----- PROVIDED RECORDS

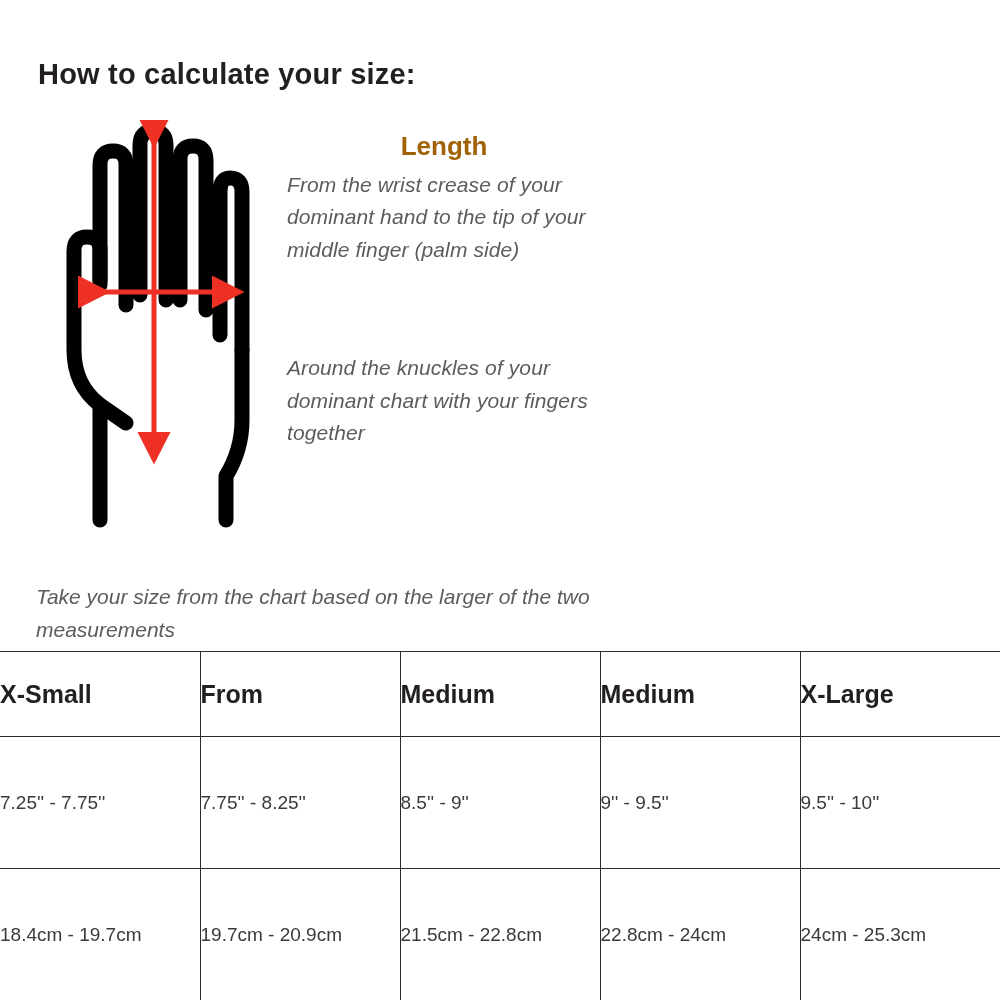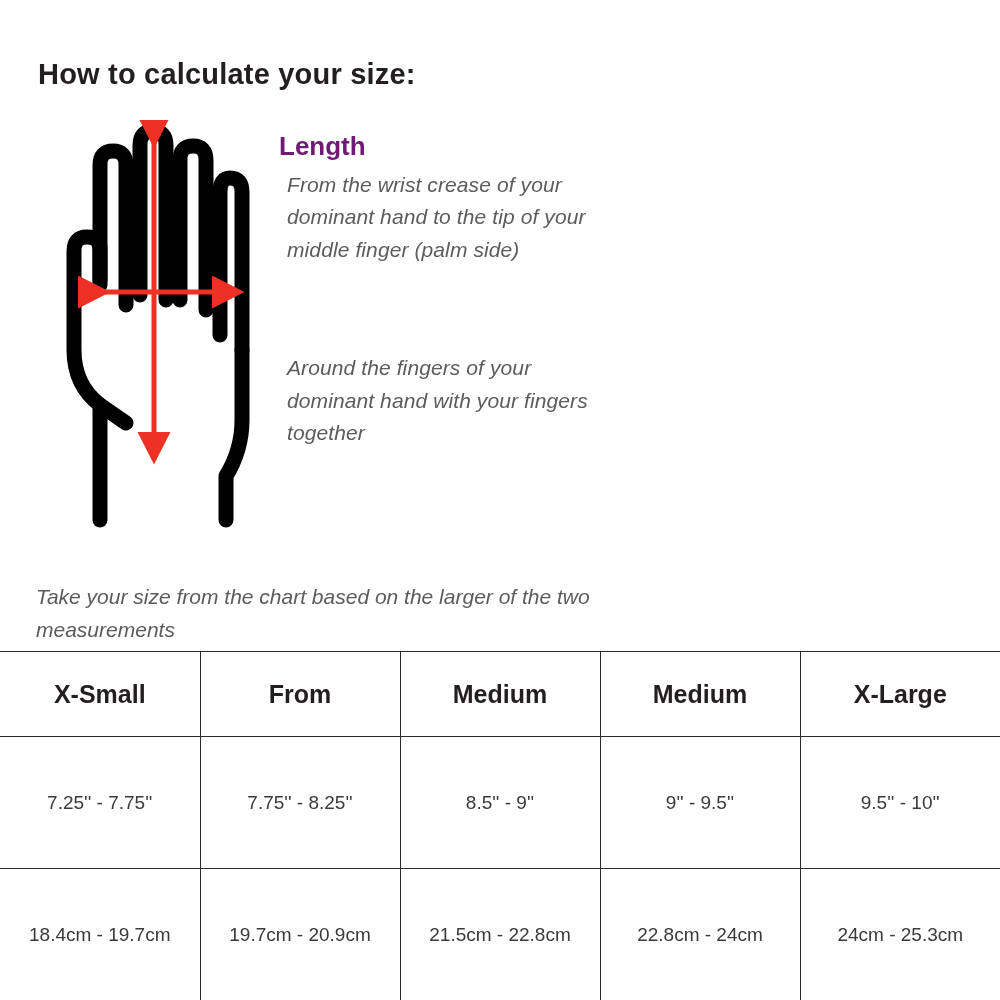--- a/index.html
+++ b/index.html
@@ -42,23 +42,24 @@
   }
   .hand-wrap svg { display: block; }
 
   
   .block {
     position: absolute;
   }
   .block-title {
     font-size: 26px;
     font-weight: bold;
-    color: #701a75;
+    color: #a16207;
     margin: 0 0 6px 0;
     line-height: 1.1;
+    text-align: center;
   }
   .block-body {
     font-size: 21px;
     font-style: italic;
     color: #5c5c5c;
     line-height: 1.55;
     margin: 8px;
     letter-spacing: 0.1px;
   }
   #length-block { left: 279px; top: 132px; width: 330px; }
@@ -79,21 +80,20 @@
   .size-table {
     position: absolute;
     left: 0;
     top: 651px;
     width: 1000px;
     border-collapse: collapse;
     table-layout: fixed;
   }
   .size-table td {
     border: 1px solid #2b2b2b;
-    text-align: center;
     vertical-align: middle;
     padding: 0;
   }
   .size-table tr.head td {
     height: 84px;
     font-size: 25px;
     font-weight: bold;
     color: #231f20;
   }
   .size-table tr.row td {
@@ -142,21 +142,21 @@
       <line x1="74" y1="172" x2="208" y2="172" stroke="#ee3124" stroke-width="5" marker-start="url(#ah)" marker-end="url(#ah)"></line>
     </svg>
   </div>
 
   <div class="block" id="length-block">
     <div class="block-title">Length</div>
     <div class="block-body">From the wrist crease of your dominant hand to the tip of your middle finger (palm side)</div>
   </div>
 
   <div class="block" id="girth-block">
-    <div class="block-body">Around the fingers of your dominant hand with your fingers together</div>
+    <div class="block-body">Around the knuckles of your dominant chart with your fingers together</div>
   </div>
 
   <div class="note">Take your size from the chart based on the larger of the two measurements</div>
 
   <table class="size-table">
     <tbody>
       <tr class="head">
         <td>X-Small</td>
         <td>From</td>
         <td>Medium</td>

----------

What this exercise asks for is every line of the data above with the word "color".

-    color: #701a75;
+    color: #a16207;
     color: #5c5c5c;
     color: #231f20;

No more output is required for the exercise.